Не удивившись и не тратя времени на дополнительные расспросы, гигант стремительно, но плавно и даже грациозно переместился в сторону, одновременно нанося какой-то хитрый удар открытой ладонью. Без сомнения, у него все бы удалось, если бы маленький майор не повторил все его движения, только чуть быстрее и жестче. Омоновец закатил глаза и опал, будто из него выпустили воздух. Его брат-близнец, увидев это, оскалился, как на приеме у дантиста, но в драку не полез: он вытащил из-за своей спины зловещего вида нож и поднял его на уровне глаз. Кажется, он хотел что-то произнести, но не успел, потому что майор тоже выхватил откуда-то, казалось — из воздуха, маленький пистолет и, неуловимо для глаз щелкнув затвором, просто и буднично выстрелил противнику в бедро. Выстрел прозвучал не громче хлопка мухобойки. Остро и кисло запахло порохом. Только этот аромат и свидетельствовал, что произошел неприятный инцидент.

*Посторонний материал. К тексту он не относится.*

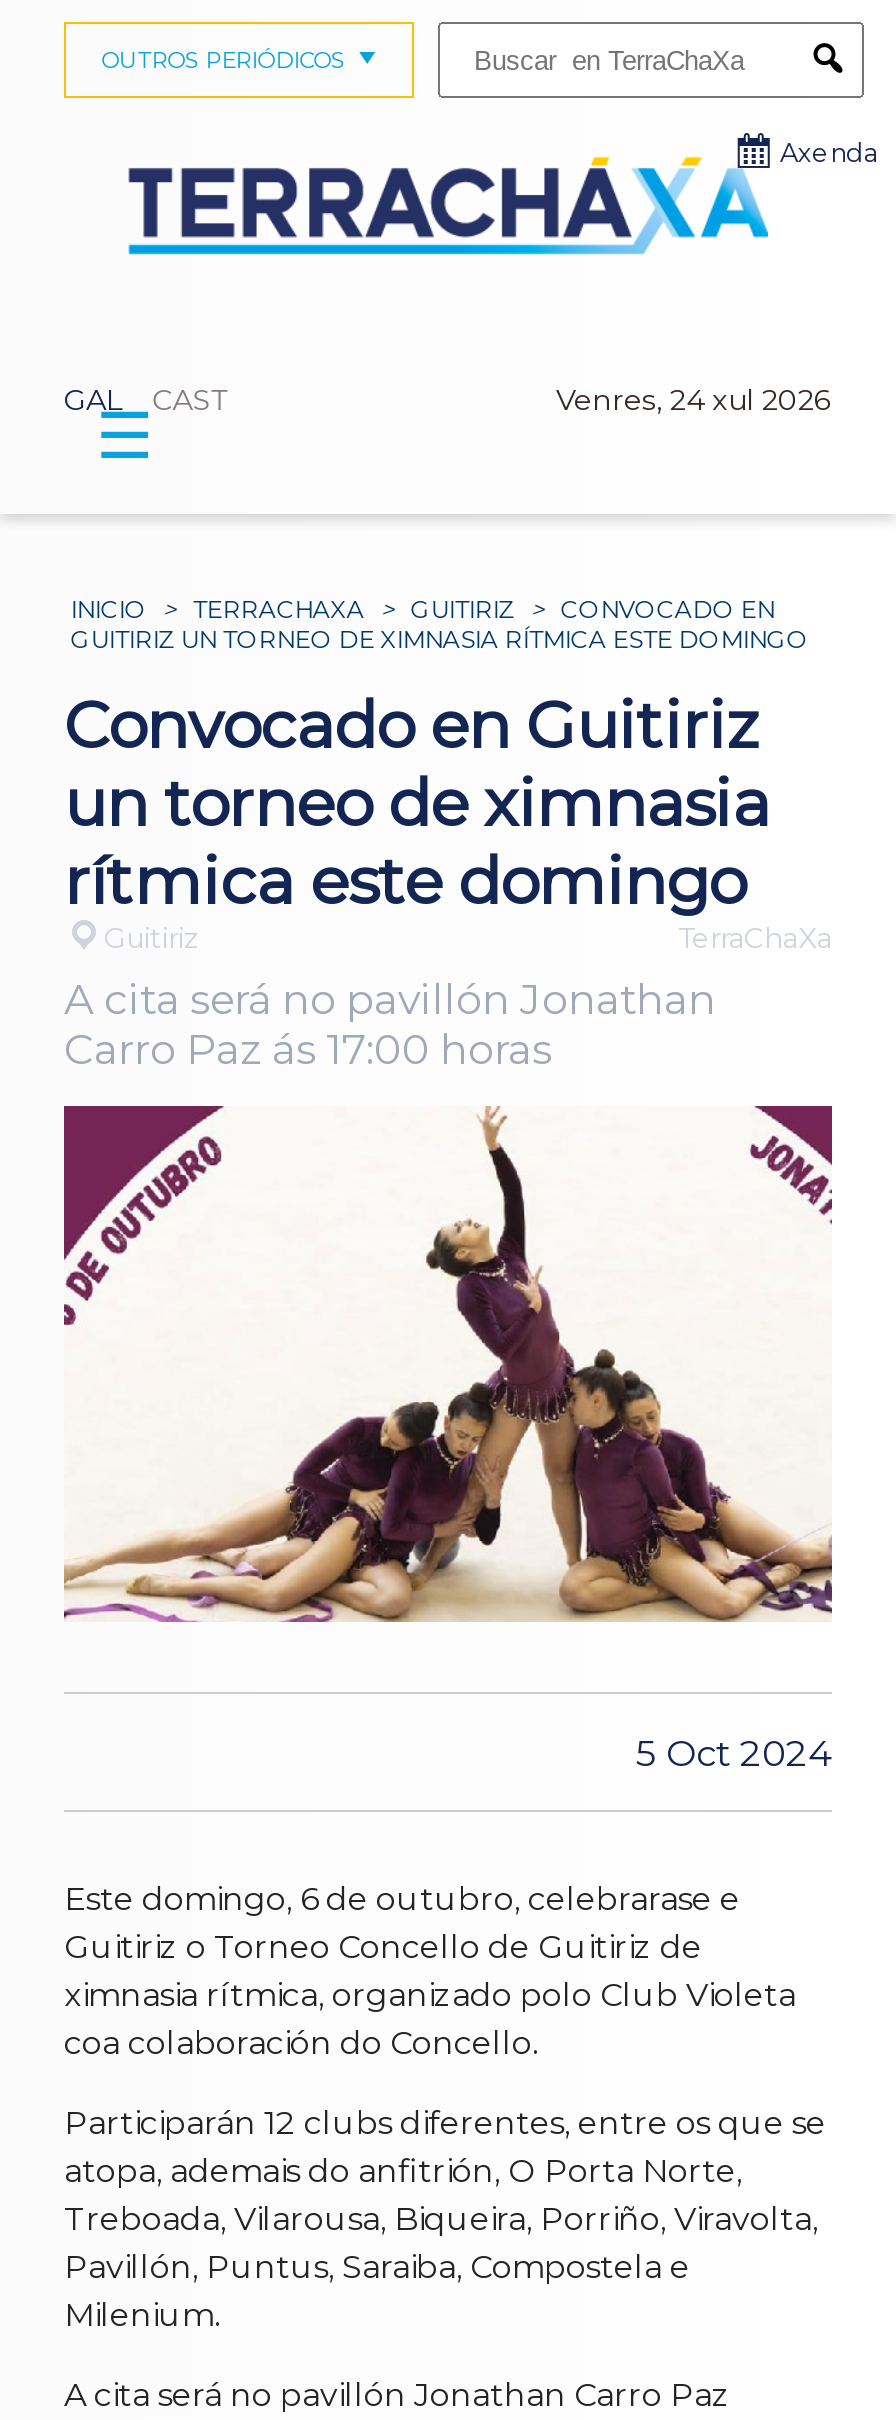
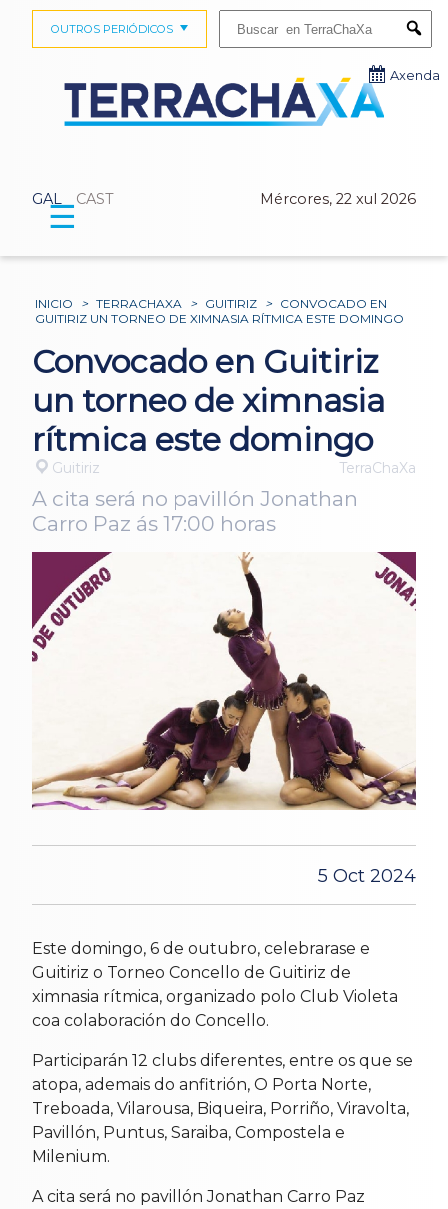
- Venres, 24 xul 2026
+ Mércores, 22 xul 2026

— Положил нож на пол, взял своего кореша за шиворот — и на улочку, — будничным тоном сказал майор. — Не задерживай нас. Мы тут окончание учебы отмечаем.
— Перевязаться-то можно? — спросил великан уныло.
— На улочке перевяжешься. Или в поезде.
Омоновец схватил своего ошарашенного до беспамятства коллегу и, волоча того за шиворот, как мешок с картошкой, вышел в коридор.
— Альфа? — спросил он на прощание.
Майор дернул щекой, посмотрел на пол, но все-таки пробормотал сквозь стиснутые зубы:
— Вымпел 93.
— Встречаются везде люди, — подвел итог своего рассказа Макс. — Редко, но метко. Будем считать, что тебе встретился один из них. Это я себя имею ввиду. Не парься, пробью твоих ментов по базе. Может, есть на них что.
Буч внезапно навострил уши, строго посмотрел на хозяина и, кротко взлаяв, убежал по направлению к воротам.
— Жена едет, — сказал Макс и они принялись укладывать шампура на мангал.